Work instruction: The answer should consist of each line below that contains the word "pricing".
:::
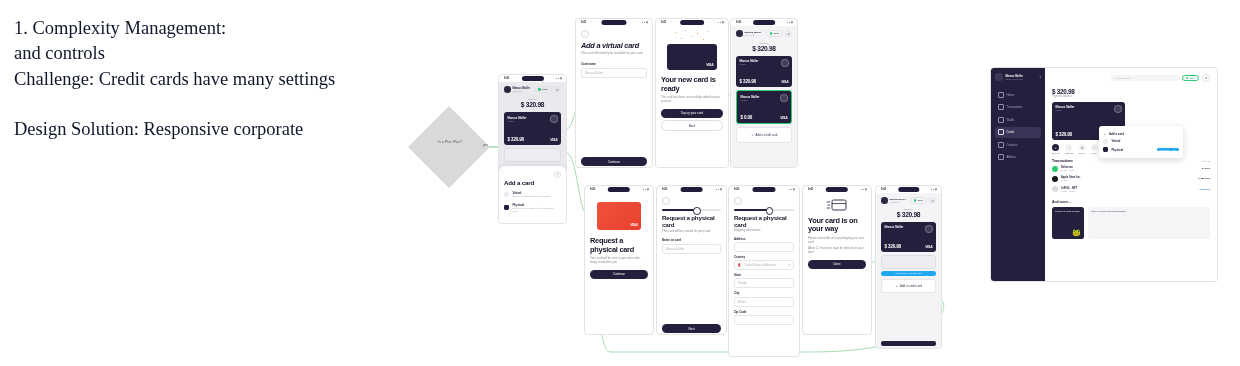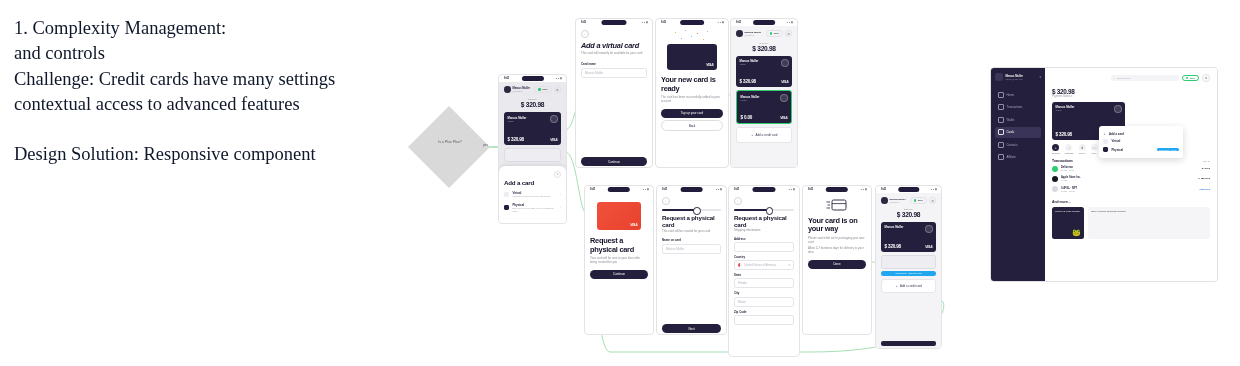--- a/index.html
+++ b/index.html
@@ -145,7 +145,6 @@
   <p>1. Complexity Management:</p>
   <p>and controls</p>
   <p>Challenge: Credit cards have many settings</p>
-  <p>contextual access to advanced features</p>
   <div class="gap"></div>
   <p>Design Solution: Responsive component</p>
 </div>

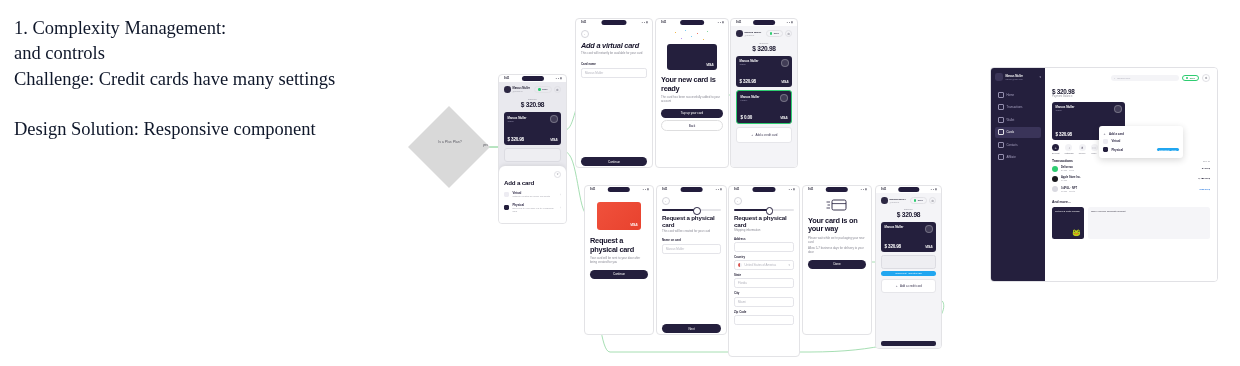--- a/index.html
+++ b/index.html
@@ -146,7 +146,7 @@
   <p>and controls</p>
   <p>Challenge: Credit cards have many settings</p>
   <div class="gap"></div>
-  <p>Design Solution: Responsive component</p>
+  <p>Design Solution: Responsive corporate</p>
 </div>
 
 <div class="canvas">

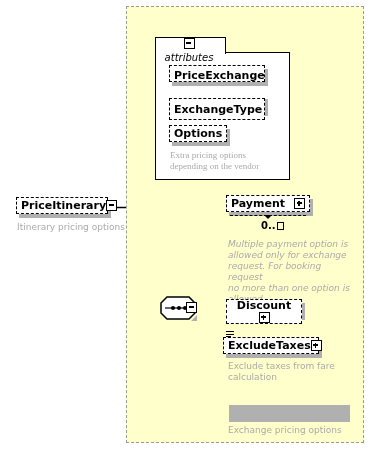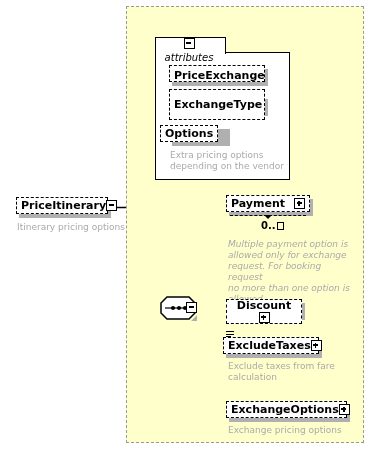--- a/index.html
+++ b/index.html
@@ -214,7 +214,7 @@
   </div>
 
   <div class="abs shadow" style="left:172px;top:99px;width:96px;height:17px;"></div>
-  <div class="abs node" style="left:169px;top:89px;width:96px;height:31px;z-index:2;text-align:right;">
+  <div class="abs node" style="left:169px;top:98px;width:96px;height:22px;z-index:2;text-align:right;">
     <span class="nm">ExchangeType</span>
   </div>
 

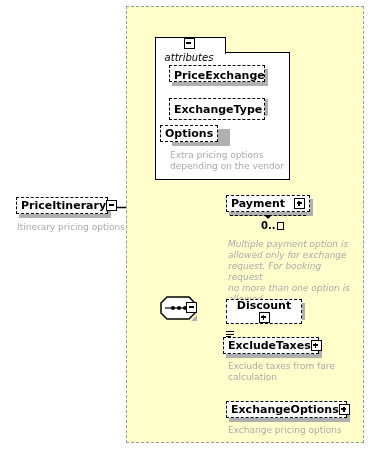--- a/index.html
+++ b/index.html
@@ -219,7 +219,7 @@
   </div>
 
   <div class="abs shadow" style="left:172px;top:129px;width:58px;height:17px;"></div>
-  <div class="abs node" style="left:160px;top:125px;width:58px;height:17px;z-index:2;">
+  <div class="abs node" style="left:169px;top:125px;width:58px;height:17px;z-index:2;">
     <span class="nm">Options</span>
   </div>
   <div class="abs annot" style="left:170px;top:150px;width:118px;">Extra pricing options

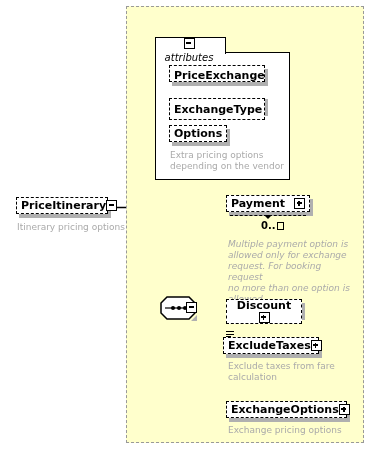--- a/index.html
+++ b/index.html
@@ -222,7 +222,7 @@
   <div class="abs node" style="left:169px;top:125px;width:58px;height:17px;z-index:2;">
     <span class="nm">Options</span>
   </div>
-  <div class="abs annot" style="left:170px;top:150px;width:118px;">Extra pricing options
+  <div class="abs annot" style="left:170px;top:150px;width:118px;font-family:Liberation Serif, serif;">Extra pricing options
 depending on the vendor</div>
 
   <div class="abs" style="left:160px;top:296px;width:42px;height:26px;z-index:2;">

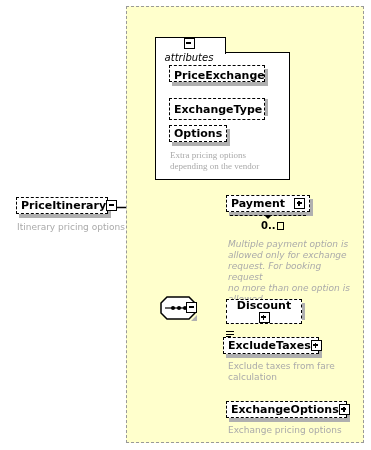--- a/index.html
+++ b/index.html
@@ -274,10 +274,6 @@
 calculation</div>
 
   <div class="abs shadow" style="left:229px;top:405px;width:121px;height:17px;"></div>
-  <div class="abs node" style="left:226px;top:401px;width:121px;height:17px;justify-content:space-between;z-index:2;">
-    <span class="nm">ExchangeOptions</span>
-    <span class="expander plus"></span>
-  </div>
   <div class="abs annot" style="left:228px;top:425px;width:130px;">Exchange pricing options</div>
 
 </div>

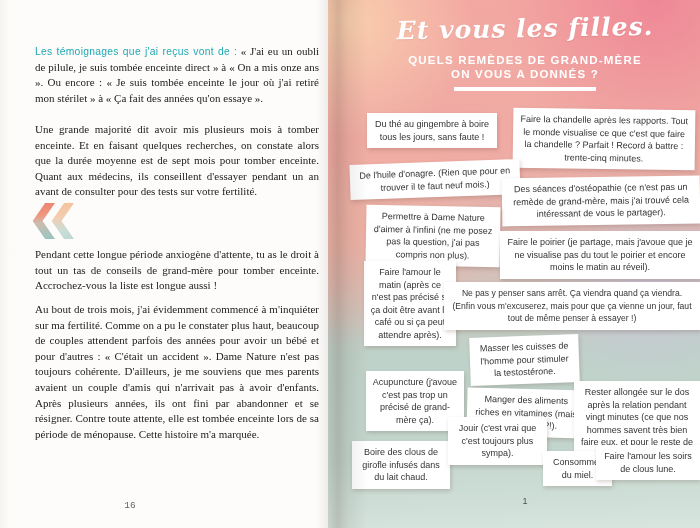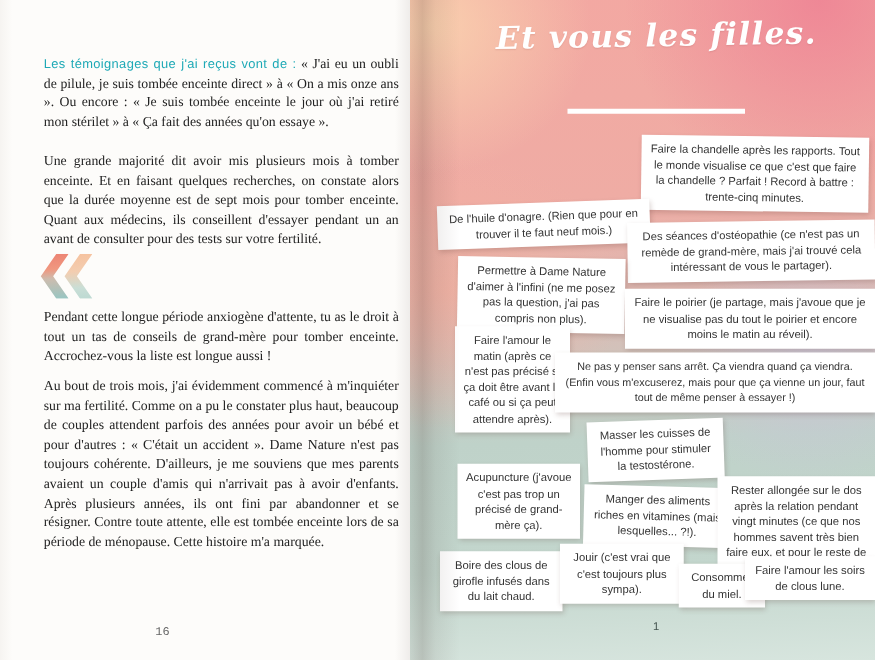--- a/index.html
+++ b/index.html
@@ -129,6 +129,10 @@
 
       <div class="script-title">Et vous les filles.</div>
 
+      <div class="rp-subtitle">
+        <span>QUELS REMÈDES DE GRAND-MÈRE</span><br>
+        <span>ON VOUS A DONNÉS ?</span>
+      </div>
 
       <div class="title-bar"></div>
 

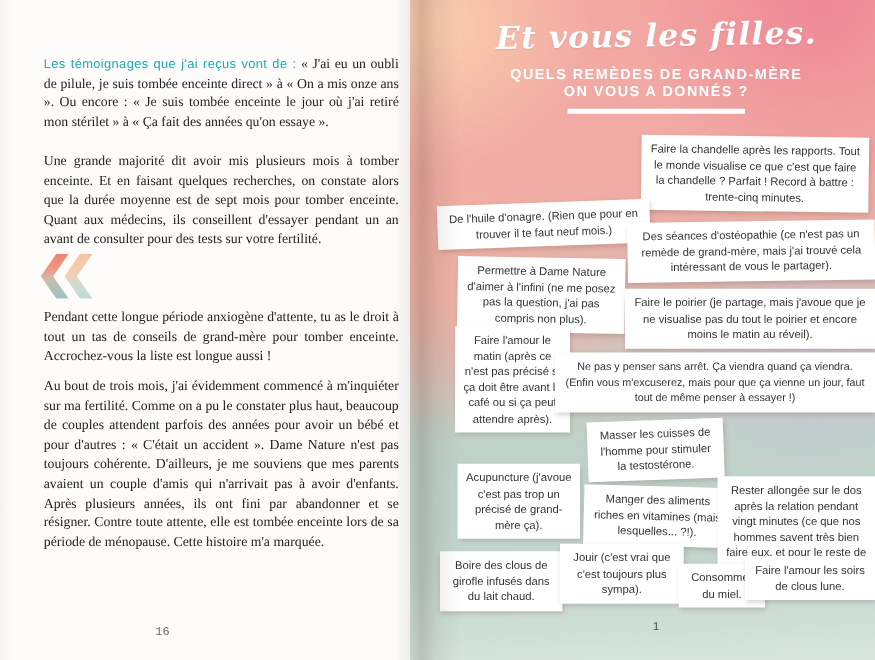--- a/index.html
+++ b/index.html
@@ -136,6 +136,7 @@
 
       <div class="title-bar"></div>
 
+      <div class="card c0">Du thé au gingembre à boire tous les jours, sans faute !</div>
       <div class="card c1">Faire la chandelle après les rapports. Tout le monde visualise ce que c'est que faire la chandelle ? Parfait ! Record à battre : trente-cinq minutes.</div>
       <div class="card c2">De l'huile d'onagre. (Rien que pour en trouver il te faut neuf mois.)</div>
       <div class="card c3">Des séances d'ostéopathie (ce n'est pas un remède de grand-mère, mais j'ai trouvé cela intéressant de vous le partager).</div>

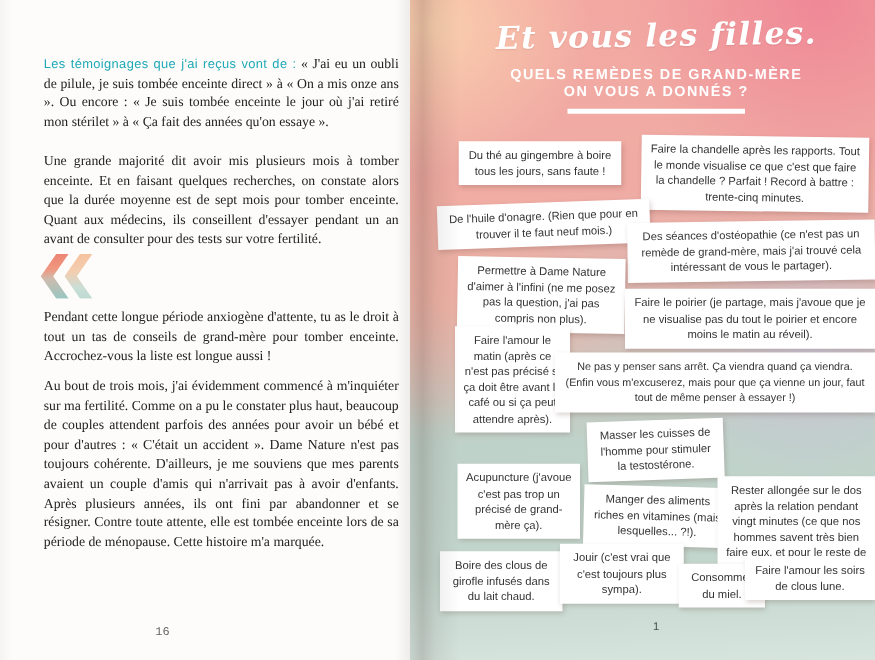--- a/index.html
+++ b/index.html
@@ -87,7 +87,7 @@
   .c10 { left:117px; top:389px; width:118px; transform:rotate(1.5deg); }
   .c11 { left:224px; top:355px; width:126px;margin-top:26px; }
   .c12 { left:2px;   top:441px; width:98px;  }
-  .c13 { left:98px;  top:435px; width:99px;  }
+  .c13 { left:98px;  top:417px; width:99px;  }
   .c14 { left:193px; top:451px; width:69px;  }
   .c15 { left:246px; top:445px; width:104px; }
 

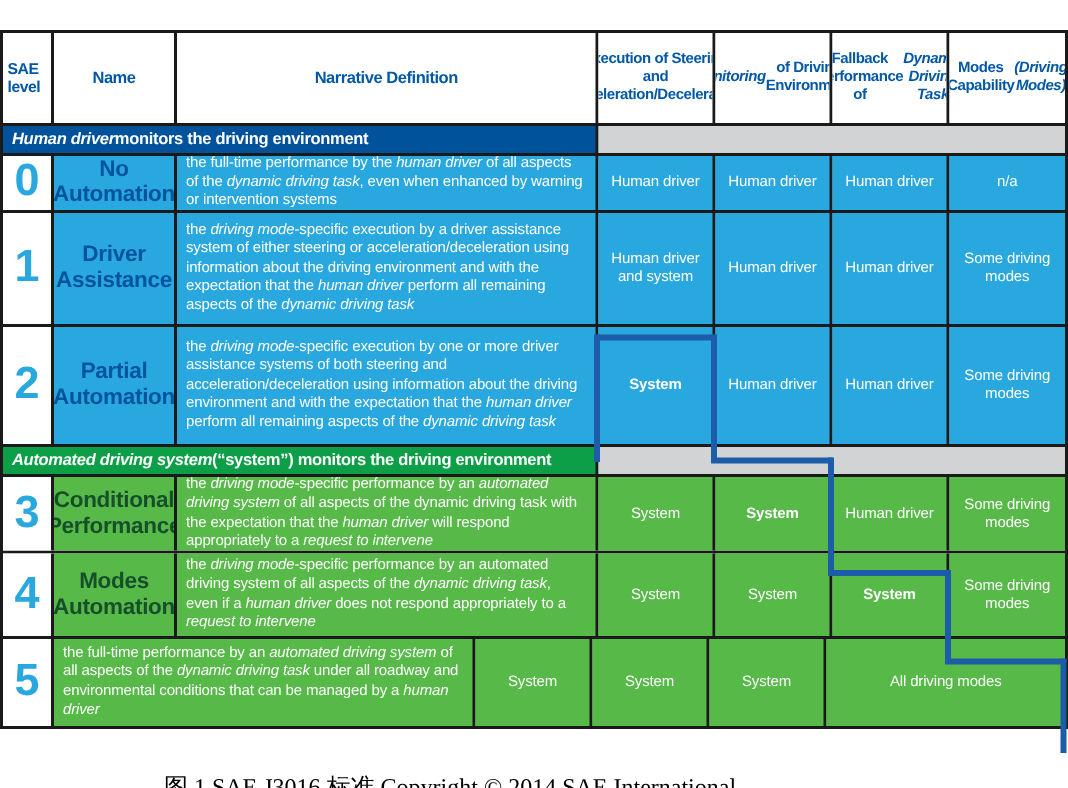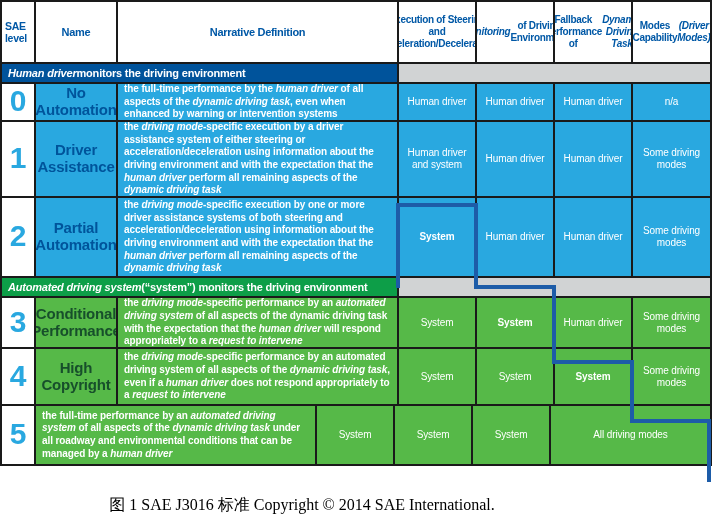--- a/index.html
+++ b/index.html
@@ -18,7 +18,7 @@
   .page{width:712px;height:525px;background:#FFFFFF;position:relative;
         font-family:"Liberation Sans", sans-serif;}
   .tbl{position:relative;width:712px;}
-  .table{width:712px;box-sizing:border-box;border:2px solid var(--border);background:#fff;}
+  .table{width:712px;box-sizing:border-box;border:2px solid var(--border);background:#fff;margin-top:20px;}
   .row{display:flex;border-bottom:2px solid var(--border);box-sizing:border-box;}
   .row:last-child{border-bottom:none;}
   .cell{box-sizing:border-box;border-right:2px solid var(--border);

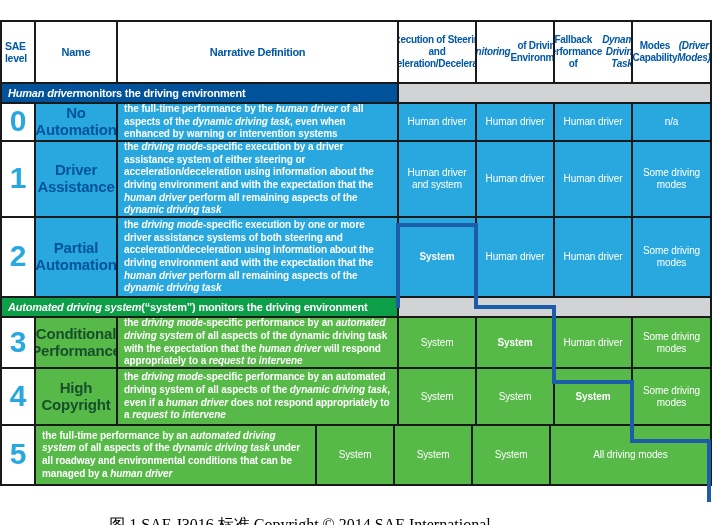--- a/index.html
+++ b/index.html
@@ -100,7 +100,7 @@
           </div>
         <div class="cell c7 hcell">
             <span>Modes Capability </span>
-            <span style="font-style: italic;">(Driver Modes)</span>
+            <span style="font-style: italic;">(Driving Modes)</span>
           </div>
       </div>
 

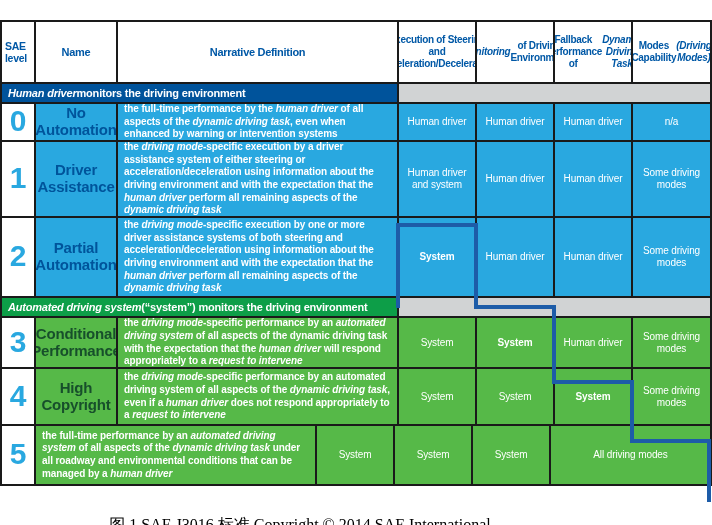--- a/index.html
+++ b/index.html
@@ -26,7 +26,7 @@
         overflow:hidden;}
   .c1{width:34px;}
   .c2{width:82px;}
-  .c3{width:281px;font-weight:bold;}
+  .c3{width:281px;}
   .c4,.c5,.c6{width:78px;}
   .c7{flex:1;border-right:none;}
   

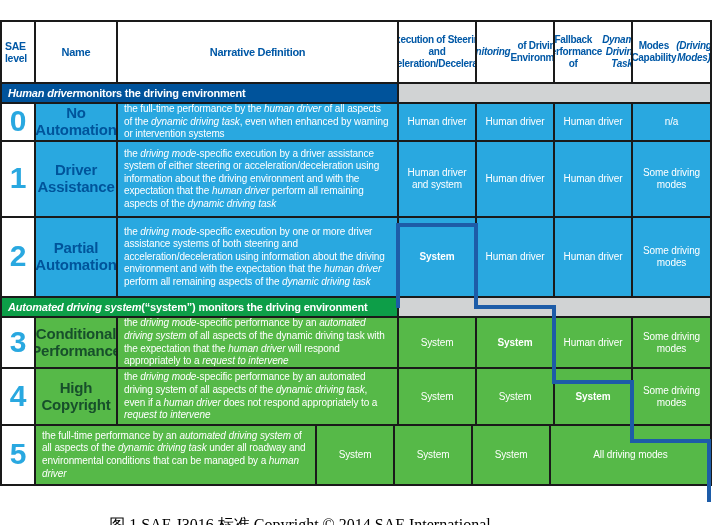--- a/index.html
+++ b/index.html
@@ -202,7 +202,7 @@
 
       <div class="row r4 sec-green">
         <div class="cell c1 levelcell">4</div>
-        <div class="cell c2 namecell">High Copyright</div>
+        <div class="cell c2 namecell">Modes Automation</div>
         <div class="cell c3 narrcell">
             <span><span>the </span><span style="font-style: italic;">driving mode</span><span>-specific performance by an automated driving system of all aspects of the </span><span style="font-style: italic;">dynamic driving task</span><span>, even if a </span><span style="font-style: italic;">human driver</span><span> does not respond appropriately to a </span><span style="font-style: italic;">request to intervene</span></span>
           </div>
:::
Result:
   <div class="abs annot" style="left:170px;top:150px;width:118px;">Extra pricing options
-  <div class="abs annot" style="left:170px;top:150px;width:118px;">Extra pricing options
+  <div class="abs annot" style="left:170px;top:150px;width:118px;font-family:Liberation Serif, serif;">Extra pricing options
   <div class="abs annot" style="left:228px;top:425px;width:130px;">Exchange pricing options</div>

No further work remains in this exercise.